—Es la cigüeña—dijo el maragato, y añadió—: Ya no está lejos Valdecruces.
—Ni lienzo navegante, ni enseña heroica—pensó el joven, burlándose de su visionaria turbación—; son unas alas potentes; por su destino libres, cautivas por su fidelidad.
Y quedóse el viajero sumergido en regalada laxitud, en el sedante baño de poesía que la contemplación del ave le brindaba.
Todo era manso y fuerte en la vida singular del enorme pájaro: la reciedumbre de su nido, centenario a veces, puesto en la torre parroquial debajo de la Cruz, en el apacible corazón de las aldeas; la ternura delicadísima para con los hijuelos; aquella gracia seria y noble con que vigila las sembraduras y convive entre los campesinos; la rara y firme condición de su boda sexual para toda la vida; de su vuelta al mismo terruño para todos los años, y la reposada actitud de la figura, el paso y el vuelo, que componen armoniosa grandeza con el matiz austero del paisaje... Cuanto del animal amigo de los hombres pudo enaltecer el curioso viajero, parecióle conmovedor y simbólico.
—Una maragata y una cigüeña me han «hecho los honores» del páramo—meditó, engolfándose en la repentina emoción.
En aquel momento la breve caravana, doblando una ligera loma, alcanzó al ave, quieta en el camino; tenía el largo cuello ondulante, y el pico un poco inclinado hacia la tierra; miraba pensativa los áridos terrones, como la mujer que al paso del caballero musitó humildemente: «buenos días». Y siguió esperando, inmóvil en su habitual postura de meditación y reposo, hasta que llegaron los caminantes: alzó entonces lentamente sus ojillos de indefinible color, pardos y cenicientos igual que la estepa; dió algunos pasos con dignidad y compostura, erguido el cuerpo, mesurado el ademán, y abrió, por fin, las espléndidas alas con un vuelo fácil y gracioso, desapareciendo del horizonte en majestuosas espirales.

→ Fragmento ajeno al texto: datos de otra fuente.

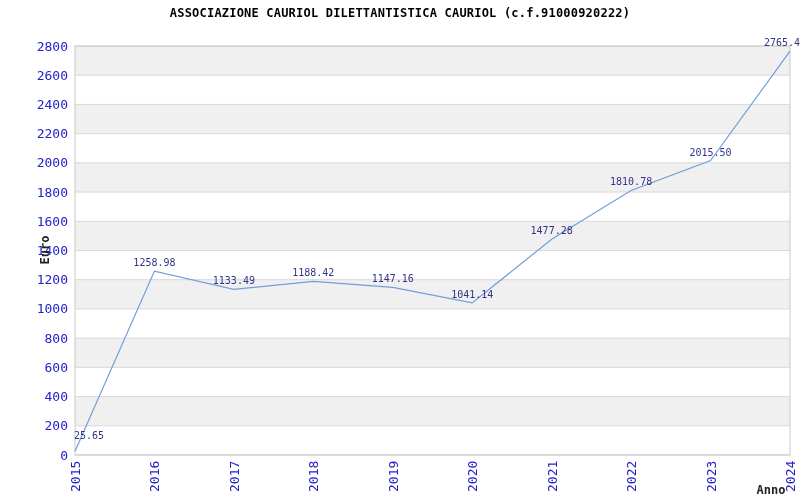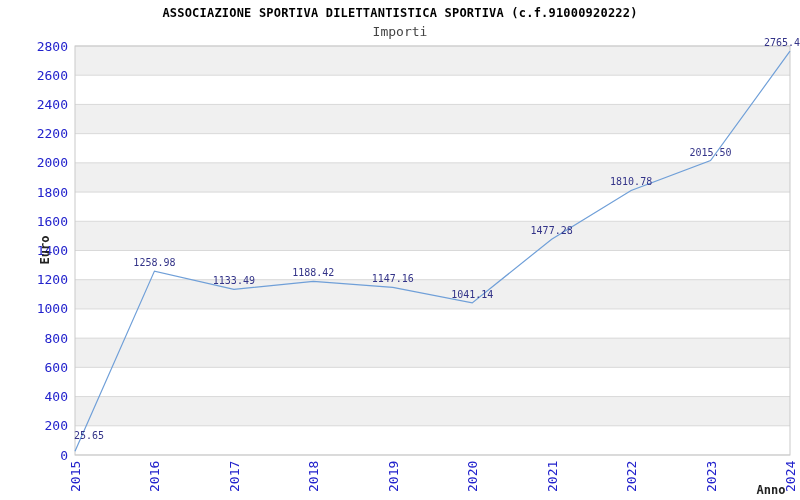"ASSOCIAZIONE SPORTIVA DILETTANTISTICA" div.chart-title { text: SPORTIVA DILETTANTISTICA SPORTIVA -> CAURIOL DILETTANTISTICA CAURIOL }
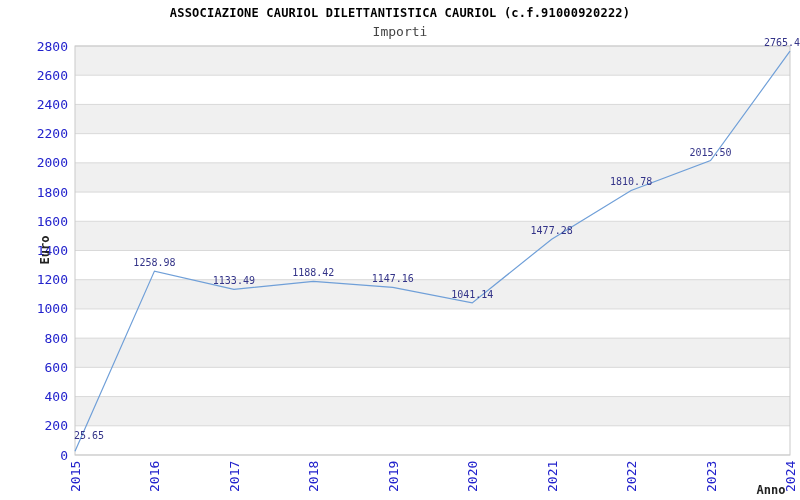"Importi" div.chart-subtitle { html: <div>Importi</div> -> none }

No tuvo tiempo el poeta para glosar con sus admiraciones tan peregrino espectáculo, porque al rendir la imperceptible cumbre, mostró el duro sendero repetidas señales de dulzura.
Se alzaba un poco en aquel sitio y por él descendían las tierras en suaves ondulaciones, amansadas y humildes, con recientes señales de cultivo y amigables surcos de senderos.
A preguntas curiosas del jinete dijo el peatón que allí empezaba la mies de Valdecruces, y que aquellos «bagos» ya tenían hecha la tercera labor para recibir la simiente «en la semana de los Remedios», al nacer el otoño.
Y acosado por nuevas preguntas, explicó el maragato cómo la pobreza del país no permitía cosechar anualmente en los mismos terrenos, y así quedaban en fuelga los unos mientras fructificaban los otros.